:: Work request ::
Pick each line containing "absolute" out of the records.

:: Provided material ::
**********

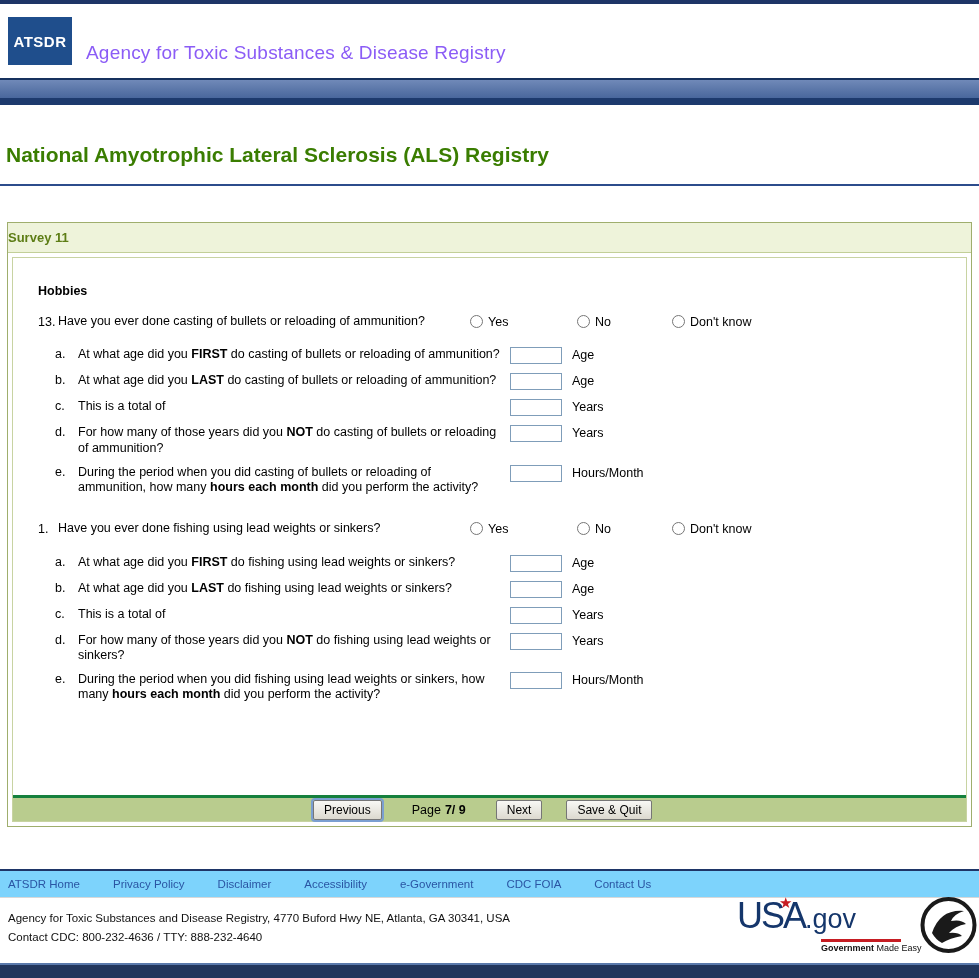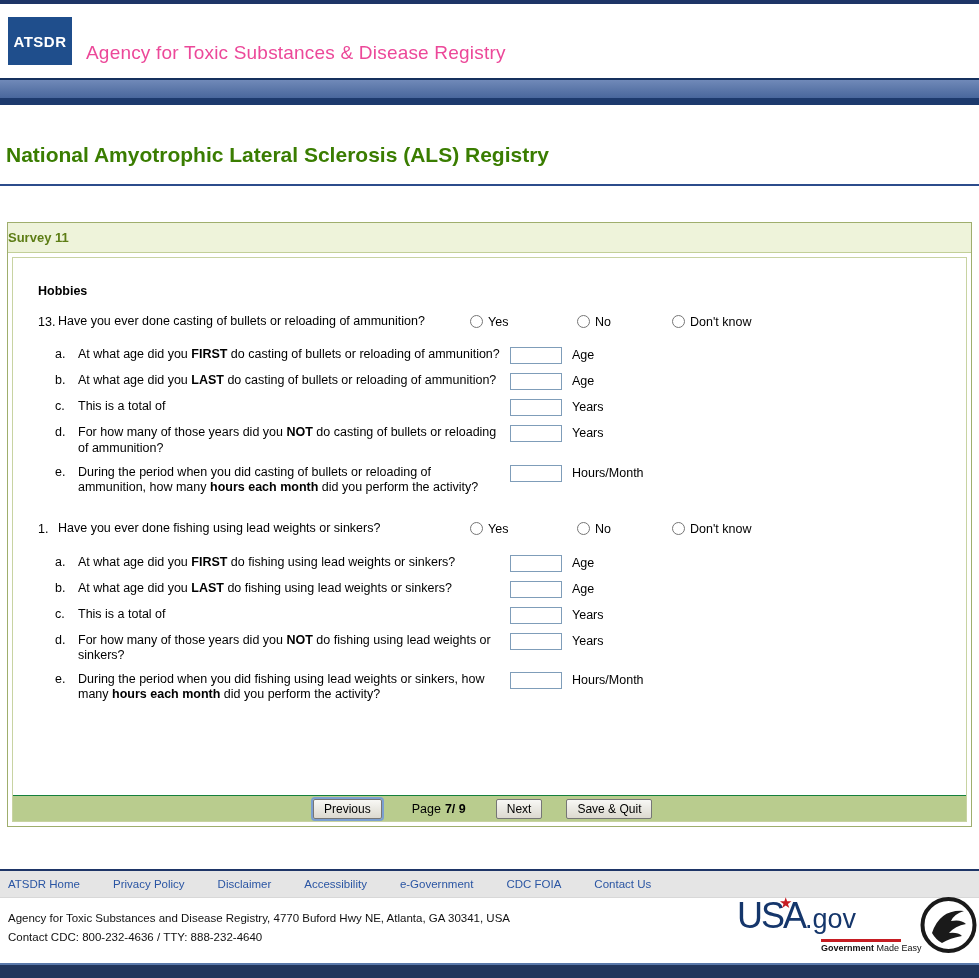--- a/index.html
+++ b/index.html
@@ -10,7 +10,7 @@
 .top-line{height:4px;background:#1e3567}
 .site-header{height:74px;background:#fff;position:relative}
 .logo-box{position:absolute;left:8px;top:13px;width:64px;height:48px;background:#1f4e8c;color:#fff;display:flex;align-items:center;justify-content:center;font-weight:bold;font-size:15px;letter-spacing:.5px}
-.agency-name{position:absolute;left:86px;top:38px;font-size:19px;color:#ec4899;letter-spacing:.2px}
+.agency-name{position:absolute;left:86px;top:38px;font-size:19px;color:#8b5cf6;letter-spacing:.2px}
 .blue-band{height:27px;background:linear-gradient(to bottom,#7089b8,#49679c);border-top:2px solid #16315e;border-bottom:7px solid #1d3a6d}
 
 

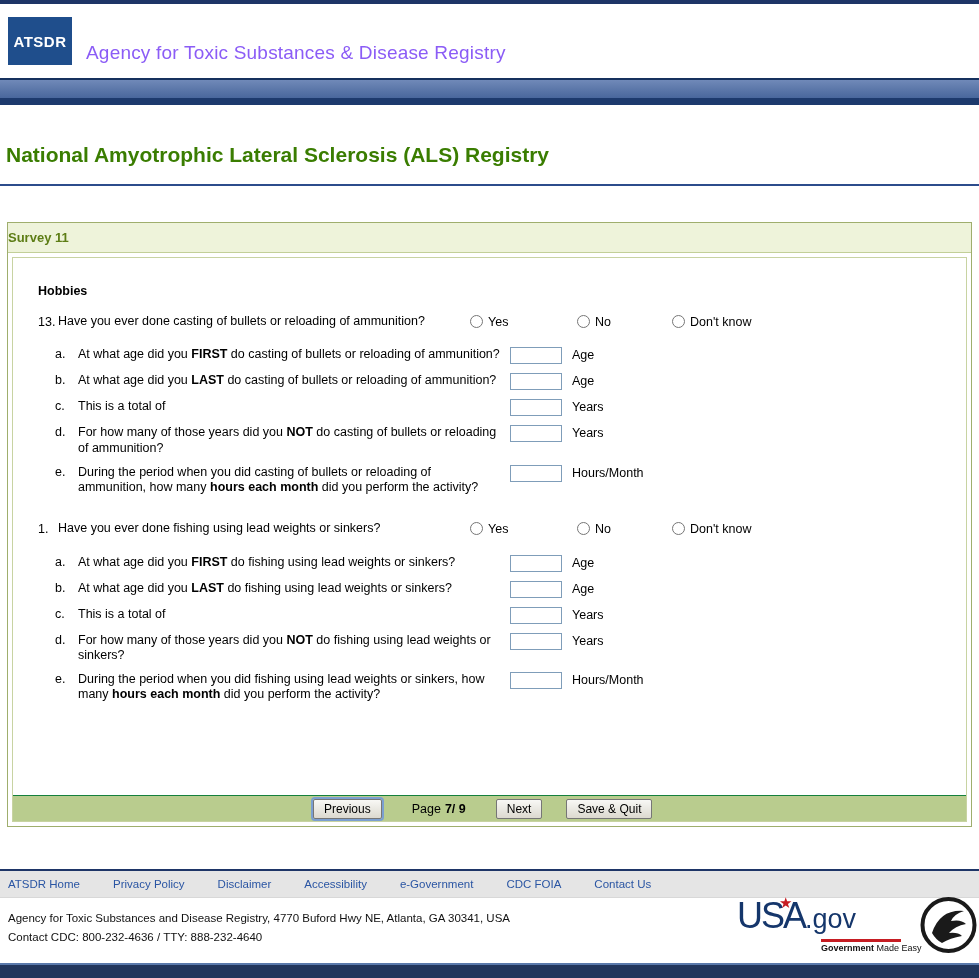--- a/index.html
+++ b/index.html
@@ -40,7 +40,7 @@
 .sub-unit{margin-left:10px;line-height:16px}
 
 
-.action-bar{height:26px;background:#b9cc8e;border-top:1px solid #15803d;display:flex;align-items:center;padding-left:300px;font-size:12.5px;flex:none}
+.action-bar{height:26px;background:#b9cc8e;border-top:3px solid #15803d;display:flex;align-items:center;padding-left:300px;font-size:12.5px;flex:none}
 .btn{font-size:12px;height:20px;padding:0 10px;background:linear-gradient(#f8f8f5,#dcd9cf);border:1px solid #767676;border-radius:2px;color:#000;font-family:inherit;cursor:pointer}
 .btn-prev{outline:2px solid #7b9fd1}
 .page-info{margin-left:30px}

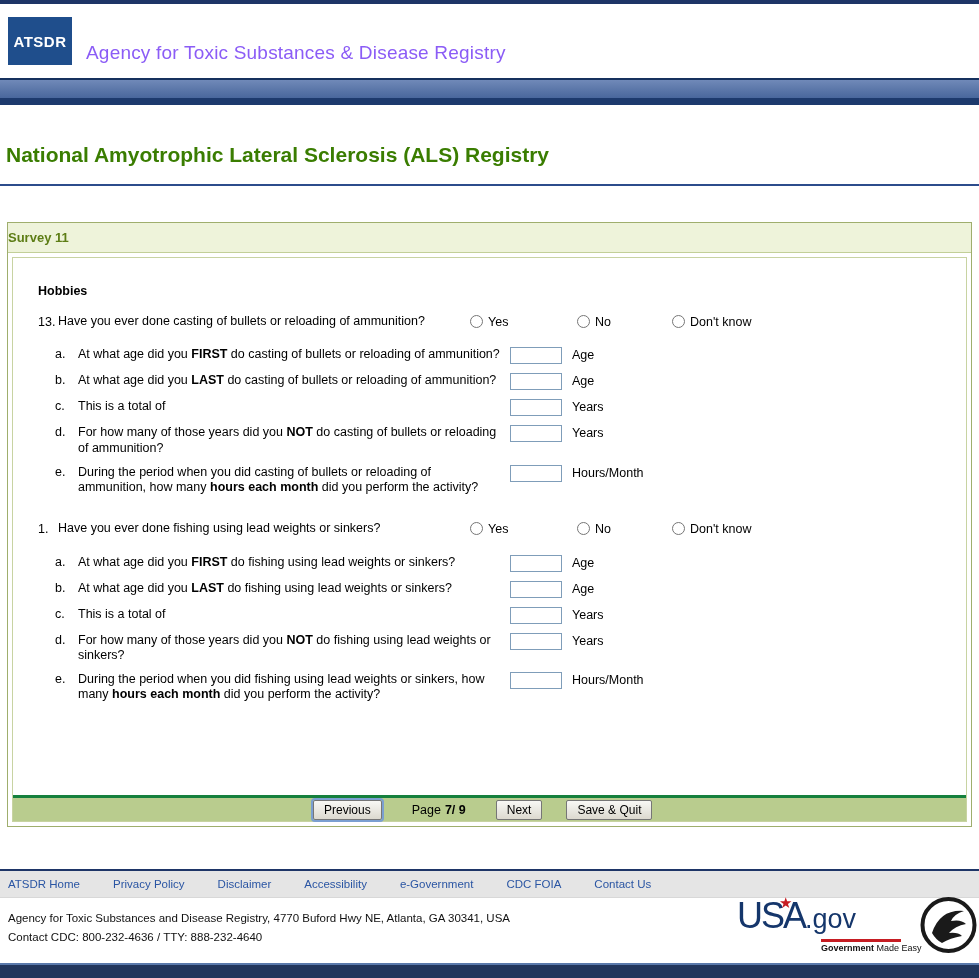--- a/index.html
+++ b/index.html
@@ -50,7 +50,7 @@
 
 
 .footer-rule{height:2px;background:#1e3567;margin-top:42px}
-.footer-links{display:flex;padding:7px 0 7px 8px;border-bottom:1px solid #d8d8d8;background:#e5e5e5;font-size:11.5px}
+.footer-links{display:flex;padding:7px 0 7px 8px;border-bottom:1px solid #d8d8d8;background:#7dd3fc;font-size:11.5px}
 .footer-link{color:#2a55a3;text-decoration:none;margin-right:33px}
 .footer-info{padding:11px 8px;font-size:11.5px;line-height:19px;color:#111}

**********

:: Result of this exercise ::
 .logo-box{position:absolute;left:8px;top:13px;width:64px;height:48px;background:#1f4e8c;color:#fff;display:flex;align-items:center;justify-content:center;font-weight:bold;font-size:15px;letter-spacing:.5px}
-.agency-name{position:absolute;left:86px;top:38px;font-size:19px;color:#ec4899;letter-spacing:.2px}
+.agency-name{position:absolute;left:86px;top:38px;font-size:19px;color:#8b5cf6;letter-spacing:.2px}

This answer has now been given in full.